**Source records**
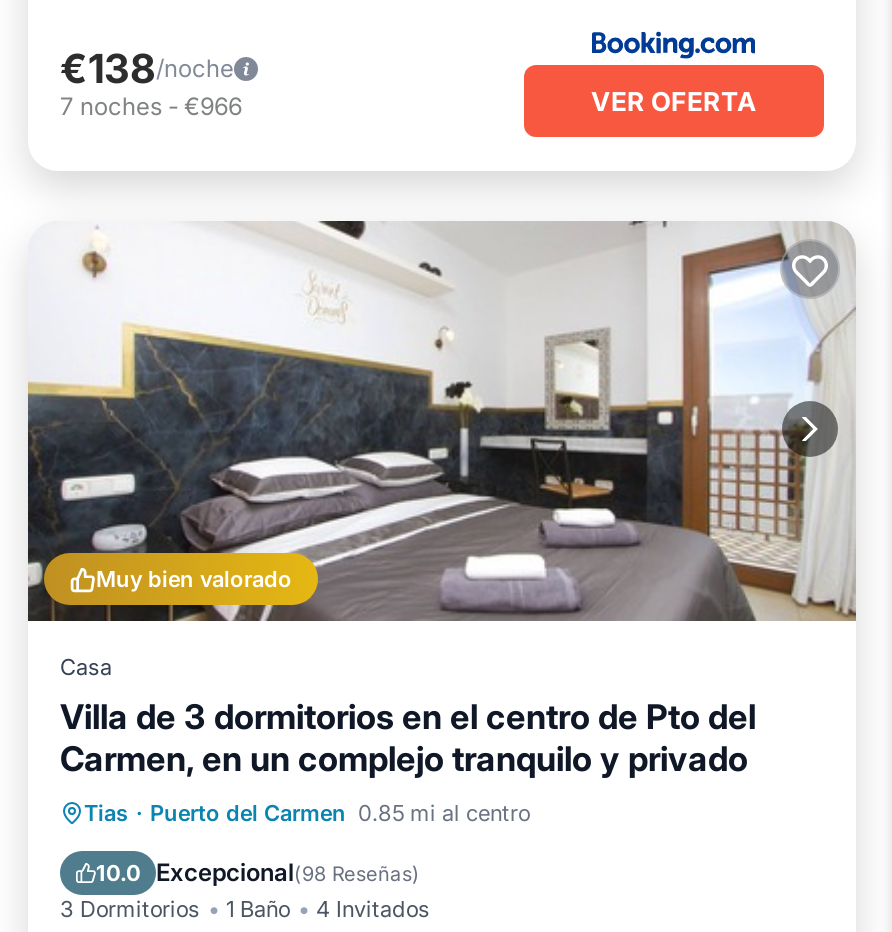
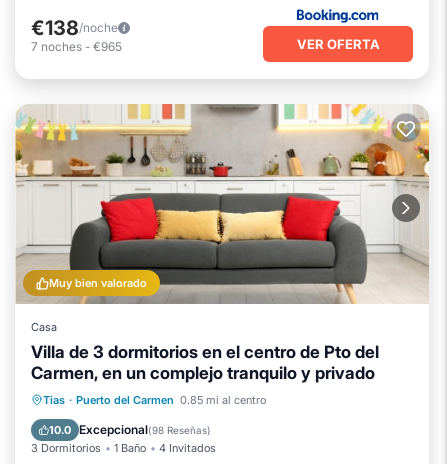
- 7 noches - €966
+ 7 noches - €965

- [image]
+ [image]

* * *

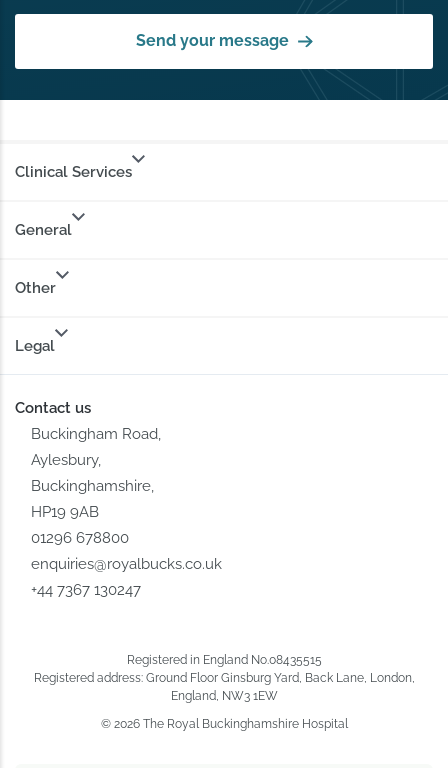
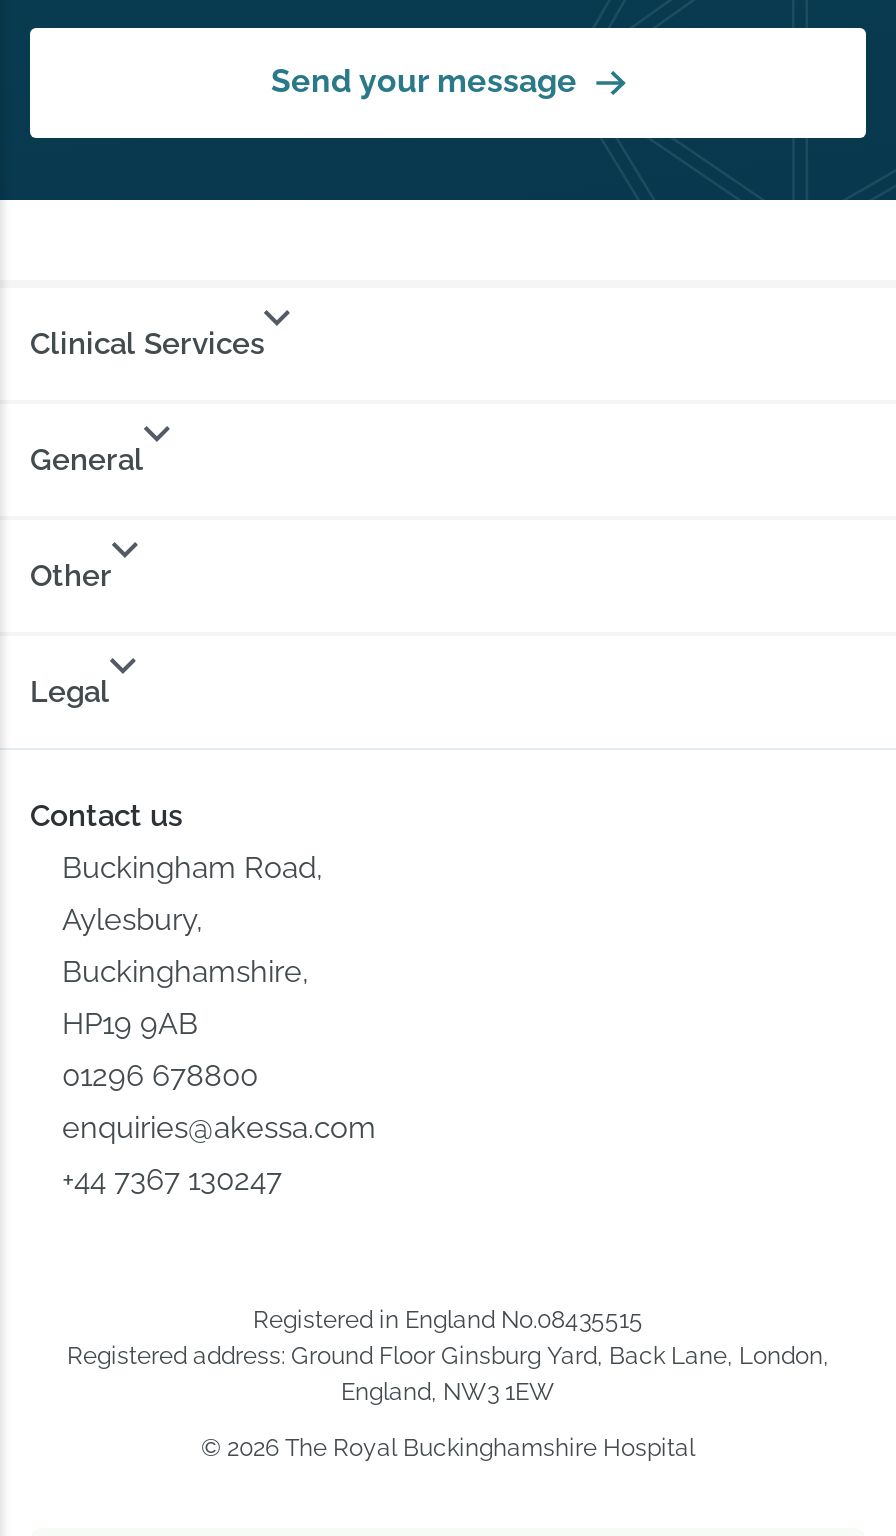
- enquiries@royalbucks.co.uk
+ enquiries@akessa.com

==

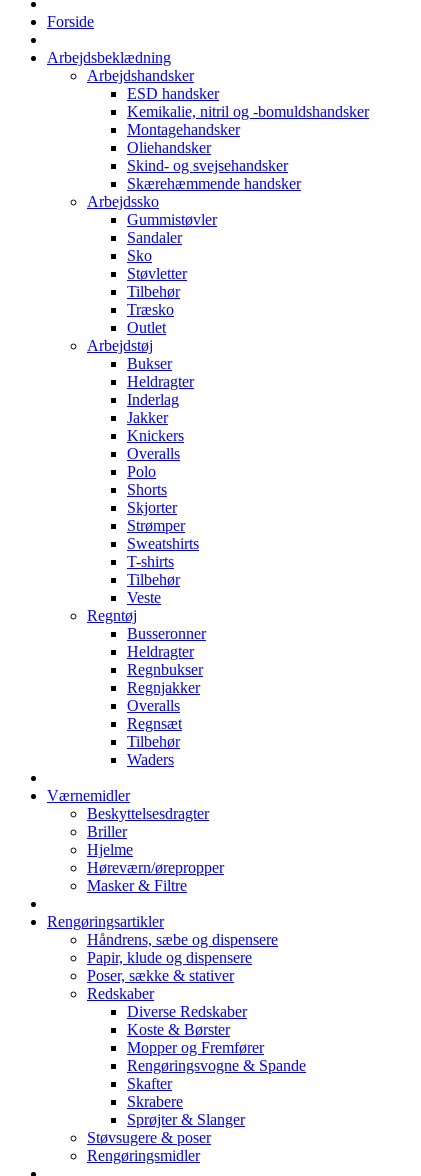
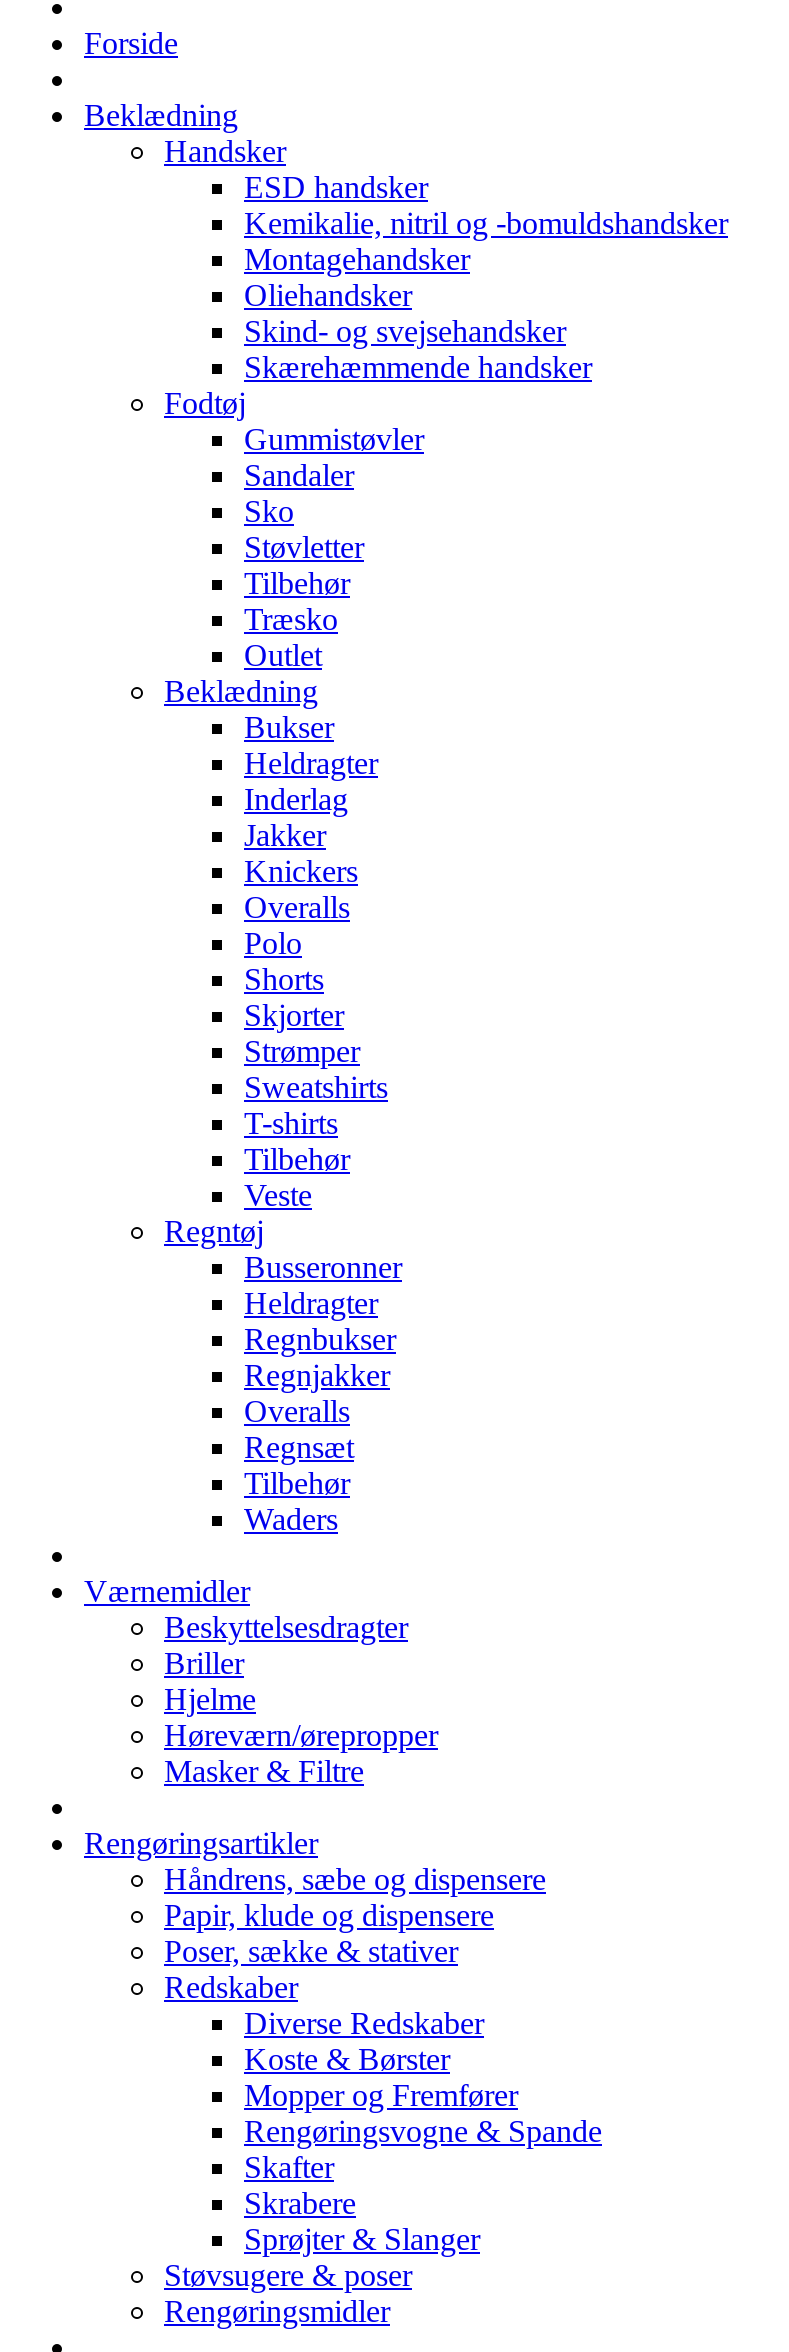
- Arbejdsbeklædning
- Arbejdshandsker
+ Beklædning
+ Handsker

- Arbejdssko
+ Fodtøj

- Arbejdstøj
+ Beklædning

**Exercise requirements**
Search the entries for the string "enquiries" and return each line where it turns up.

**Written solution**
- enquiries@royalbucks.co.uk
+ enquiries@akessa.com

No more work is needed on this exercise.